**Input for this task:**
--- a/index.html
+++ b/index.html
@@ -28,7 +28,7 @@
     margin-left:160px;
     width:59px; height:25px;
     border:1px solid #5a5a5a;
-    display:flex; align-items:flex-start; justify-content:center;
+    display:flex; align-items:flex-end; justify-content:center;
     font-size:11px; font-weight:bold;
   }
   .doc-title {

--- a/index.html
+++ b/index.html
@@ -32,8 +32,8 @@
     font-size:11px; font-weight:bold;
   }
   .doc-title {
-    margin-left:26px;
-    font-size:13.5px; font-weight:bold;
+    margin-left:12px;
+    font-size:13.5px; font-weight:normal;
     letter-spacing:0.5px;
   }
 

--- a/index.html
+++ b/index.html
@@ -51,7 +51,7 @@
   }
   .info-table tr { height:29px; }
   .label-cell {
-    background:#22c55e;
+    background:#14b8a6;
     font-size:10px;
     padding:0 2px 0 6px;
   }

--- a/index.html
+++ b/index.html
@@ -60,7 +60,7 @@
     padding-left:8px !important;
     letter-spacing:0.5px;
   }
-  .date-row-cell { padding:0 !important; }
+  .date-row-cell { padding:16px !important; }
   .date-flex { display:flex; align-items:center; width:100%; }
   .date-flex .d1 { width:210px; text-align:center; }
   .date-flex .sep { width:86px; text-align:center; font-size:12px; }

**What needs to be done:**
Looking at the data above, state how many of its lines contain the word "justify", and give nothing but that number.

**Problem solution:**
2